Плотный транспортный поток заставил нас притормозить. На черепашьей скорости мы протащились через Росс и Сан-Ансельмо. Замелькали дома и магазины Фэрфакса, затем потянулись первые пастбища и каньоны. Вместо заправочных станций на обочинах появились коровы.
– Как тебе сельская местность? – спросил Чарли у Джека.
– Пустынно, – ответил мой брат.
– Это рай для тех, кому нравится жить в навозе с коровами, – с внезапной злостью проворчала я.
– У коров четыре желудка, – отозвался Джек.
Уайтс-Хилл впечатлил его своими крутыми и извилистыми подъемами, а затем на другой стороне, прямо под нами, раскинулась долина Сан-Джеронимо, и, наверное, каждый из нас почувствовал восторг от этой красоты. Трасса была прямой как стрела; Чарли гнал «Бьюик» под восемьдесят пять, и теплый полуденный ветер освежал наши лица и выдувал из машины городской запах заплесневевшей бумаги и старого белья. Поля вдоль дороги стали рыжевато-коричневыми от засухи, но в дубовых рощах между гранитными валунами видны были полевые цветы и зеленая трава.

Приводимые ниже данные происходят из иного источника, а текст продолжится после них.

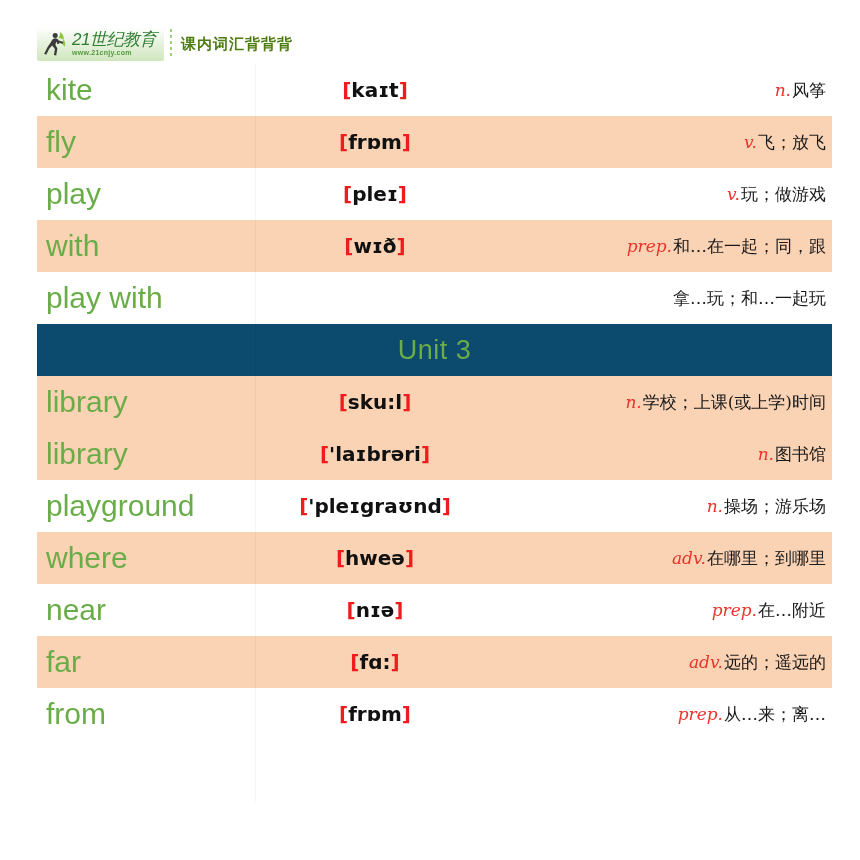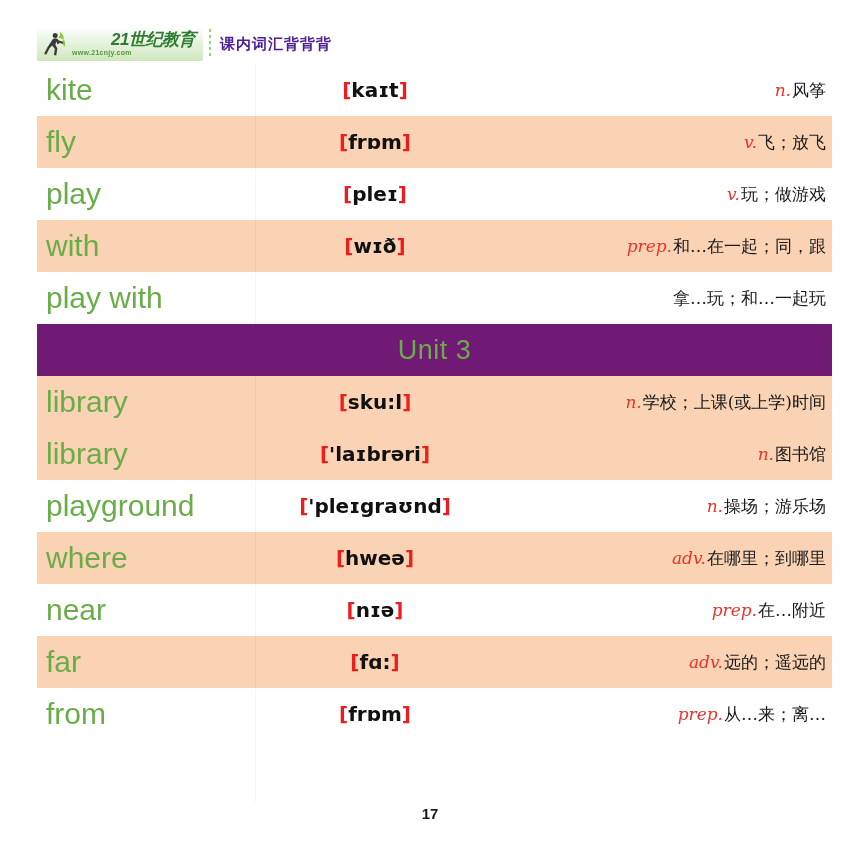"21世纪教育" .logo-main { font-weight: bold -> normal; margin-left: 39px -> none }
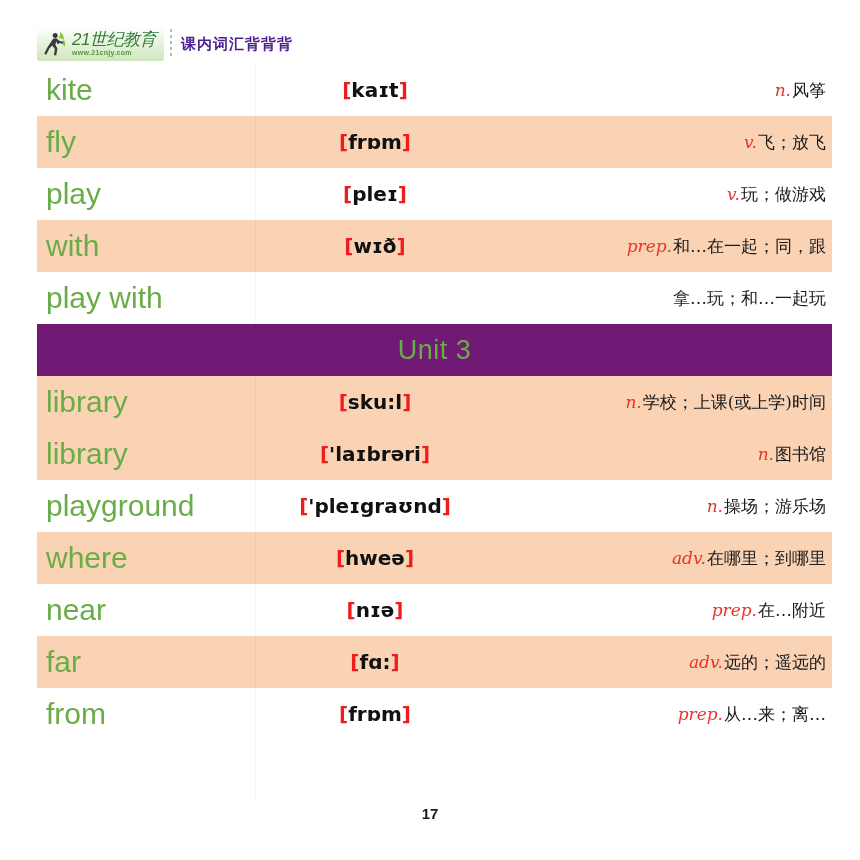"课内词汇背背背" .logo-tagline { color: #4c1d95 -> #4d7c0f }
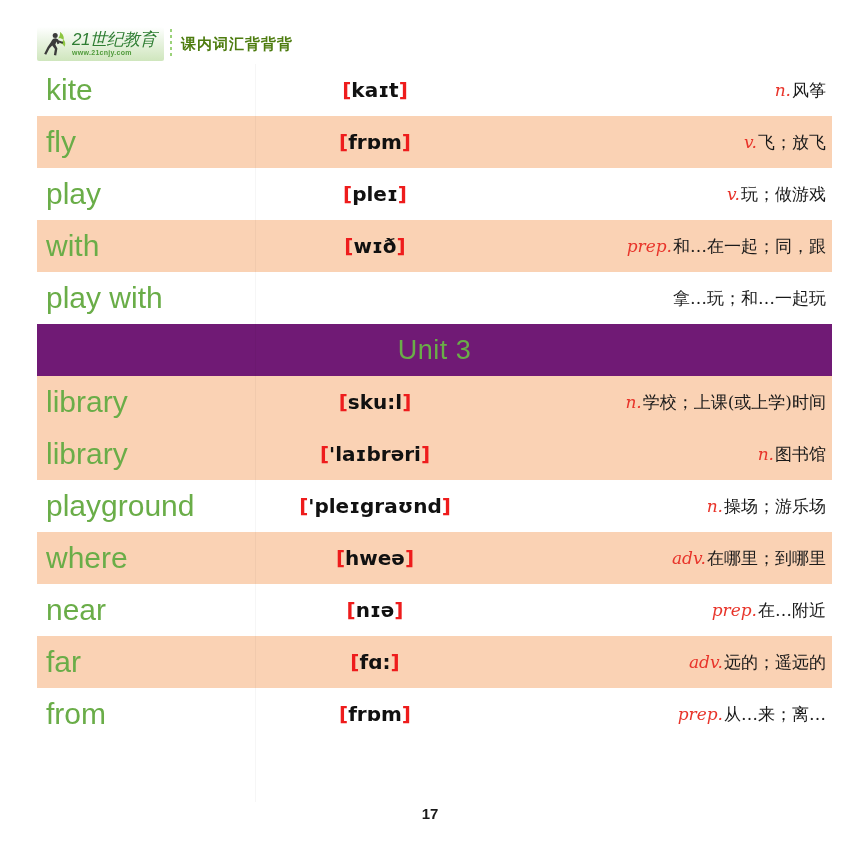"Unit 3" tr.unit-row { background: #701a75 -> #0c4a6e }
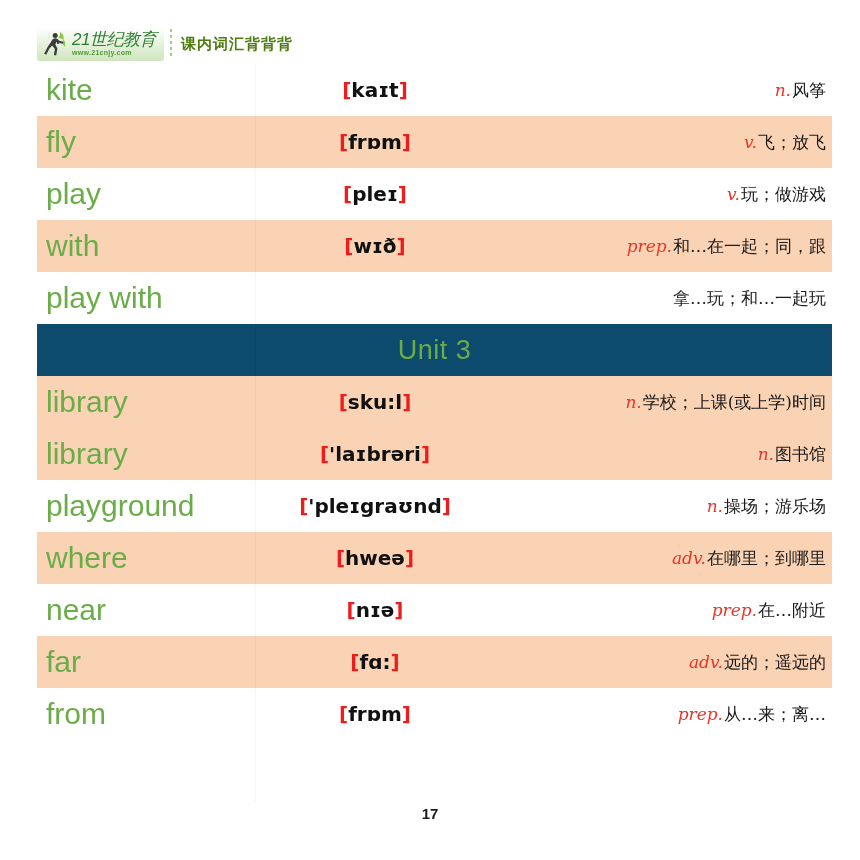"17" div.page-number { html: <div>17</div> -> none }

Мне хотелось бы жить здесь, но земля вблизи от Сан-Франциско стоила огромных денег, а в летнее время рев машин становился просто невыносимым: дачники направлялись в Лагунитас, в коттеджи и пансионы; дома на колесах тянулись вереницей на всем пути до Тейпор-парка. Мы тоже проехали через Лагунитас мимо знаменитого большого универсама. Затем дорога резко свернула, Чарли, как всегда, зазевался, и ему пришлось давить на тормоза. Нос «Бьюика» едва не пропахал бетон. Чуть позже мы въехали в рощу мамонтовых деревьев, где теплый солнечный воздух сменила влажная мгла. Пахло хвоей и папоротником, который рос здесь в темных местах.
Когда мы проезжали мимо большой поляны, Джек привстал, и выгнув шею, указал мне на несколько столов, расставленных вокруг жаровен для барбекю.
– Эй! – крикнул он. – А это не здесь мы однажды устраивали пикник?
– Нет, – ответила я. – То было в Мьюр-Вудс, когда тебе исполнилось девять лет.